2. 確定拠出型年金導入についての最近の議論

 日本の企業年金においては、加入した期間や賃金水準などに基づいてあらかじめ年金給付額が決まっている確定給付型年金のみしか認められていない。確定拠出型年金とは、拠出した掛金額とその運用収益に基づいて年金給付額が決まる仕組みである。確定拠出型年金としては、米国の401Kプランと呼ばれる課税繰り延べ制度が有名で、日本における確定拠出型年金導入の議論も、401Kプランを念頭において進められている。
 401Kプランとは、内国歳入法401K項に基づく雇用者を対象とした税制適格の課税繰り延べ制度である。従業員は年間10000ドルを限度に課税前所得から掛金を拠出、事業主は従業員拠出とあわせて30000ドルまたは給与の25%を限度に上乗せ拠出(マッチング拠出)をおこなうことができる。拠出時、運用時は非課税で、給付時まで課税が繰り延べられる。積立金の運用方法は、プランで用意されたいくつかの方法の中から従業員自らが選択する。積立金の払出しは退職や一定年齢に達した場合などにおこなわれるが、それ以前に払出しを受ける場合は、ペナルティタックスが課される。給付形態は、一時金および年金のいずれかが選択できる。
 日本で確定拠出型年金導入の議論が本格的に始まったのは、98年2月20日に自民党から出された緊急国民経済対策(第4次)のなかで、証券市場の活性化対策としてその導入を検討することが示されたのにさかのぼる。同年3月31日に出された規制緩和推進3か年計画のなかでは、確定拠出型年金について99年度中に結論を得るとされた。同年4月24日の総合経済対策では、雇用対策、および資金供給システムの変革、の項目のなかに確定拠出型年金の導入が盛り込まれた。同年6月には自民党の労働部会の下に設けられた確定拠出型年金等に関する小委員会が財形年金を日本版401Kに衣更えする提言をおこなった。
 同年10月に自民党の年金制度調査会の下に私的年金等に関する小委員会が設置され、12月に提言がまとめられた。この中では、企業拠出型と個人拠出型の2種類の導入が提言されている。企業拠出型は従業員ごとに一定のルールで定めた額を企業が拠出し、運用は企業が一括運用、もしくは個人が運用を指図する。

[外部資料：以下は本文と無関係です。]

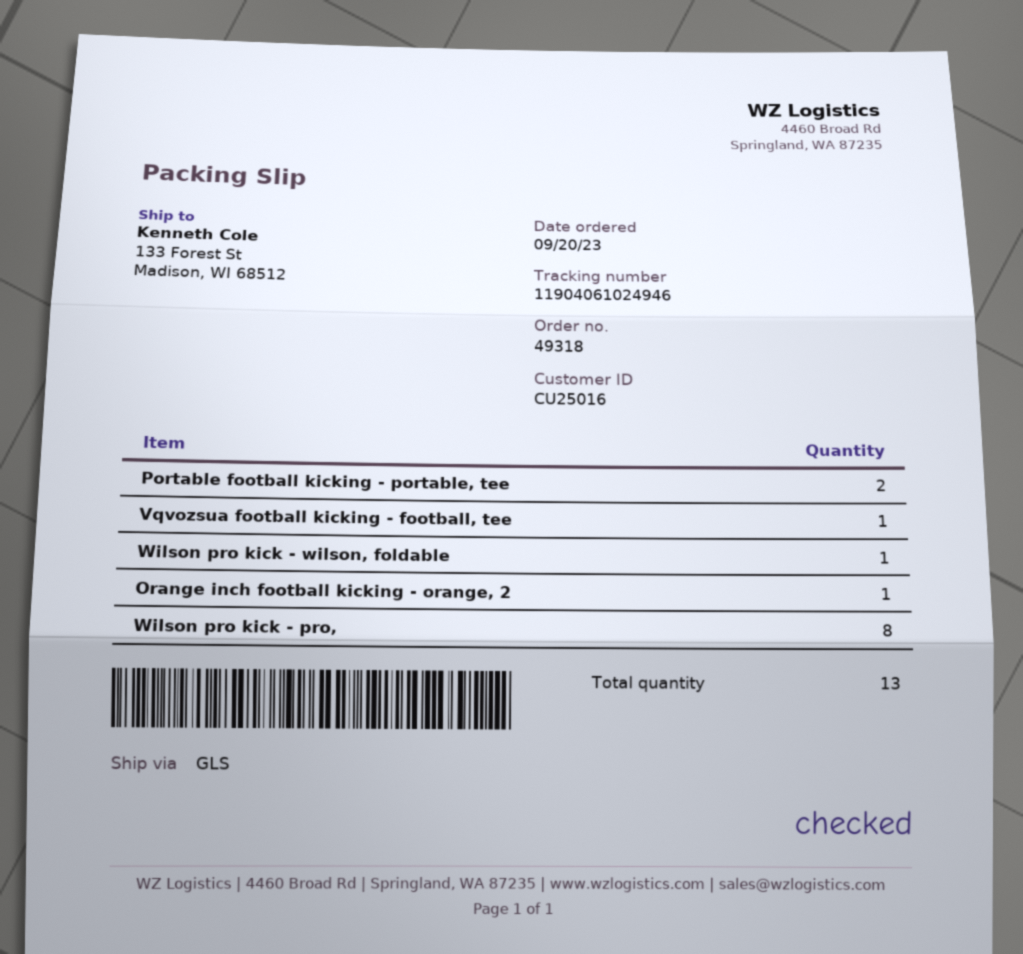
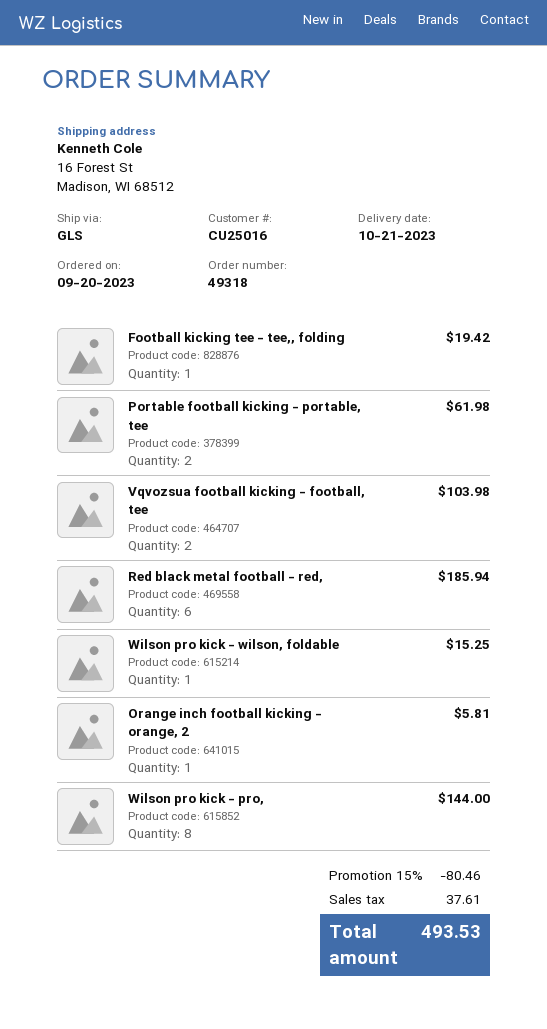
ship to: 133 Forest St, Madison, WI 68512 -> 16 Forest St, Madison, WI 68512
Vqvozsua football kicking - football, tee: 1 -> 2
Football kicking tee - tee,, folding: none -> 1
Red black metal football - red,: none -> 6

企業拠出型は、現行の厚生年金基金や税制適格年金からの移行・上乗せ・新設などの導入形態が想定されている。個人拠出型は個人が加入する仕組みで、対象者は雇用者または自営業者である。雇用者対象の個人拠出型は、給与からの天引きが可能で、財形年金の拡充という導入形態が想定される。このほか、雇用者の転職、離職時に税制優遇措置を継続できる個人勘定(日本版ロールオーバーIRA)を設けることが提言されている。
 98年12月、大蔵・厚生・通産・労働の4省で構成される確定拠出型年金制度準備会議が設置され、99年6月までに具体案の取りまとめをおこなうこととなった。私的年金等に関する小委員会案をベースに検討が進められ、99年6月に原案がまとめられた。

資料3

この原案において、小委員会案から議論が進んだ点は次のとおりである。

  • 雇用者対象の個人拠出型は企業単位で残高管理するのに対して、自営業者対象の個人拠出型は国民年金基金連合会に保険料が払い込まれ、残高管理される。
  • 受給形態として、年金のみでなく一時金は認められることとなった。
  • 企業拠出型への個人の拠出が認められることとなった。ただし、今後次のポイントについて検討を要すると思われる。
  • 米国の401Kプランでは従業員拠出に企業のマッチング拠出がおこなわれることが一般的で、そのことが401Kプラン普及に大きな役割を果たした。現在の案では個人拠出型への企業拠出が認められていないが、マッチング拠出を可能とする仕組みが必要ではないか
  • 確定拠出型年金の導入を円滑に進めるためには、米国のERISA法のような企業年金法を整備し、受給権の保護、受託者責任の確立、従業員に対する投資教育の充実、などをはかる必要があるのではないか。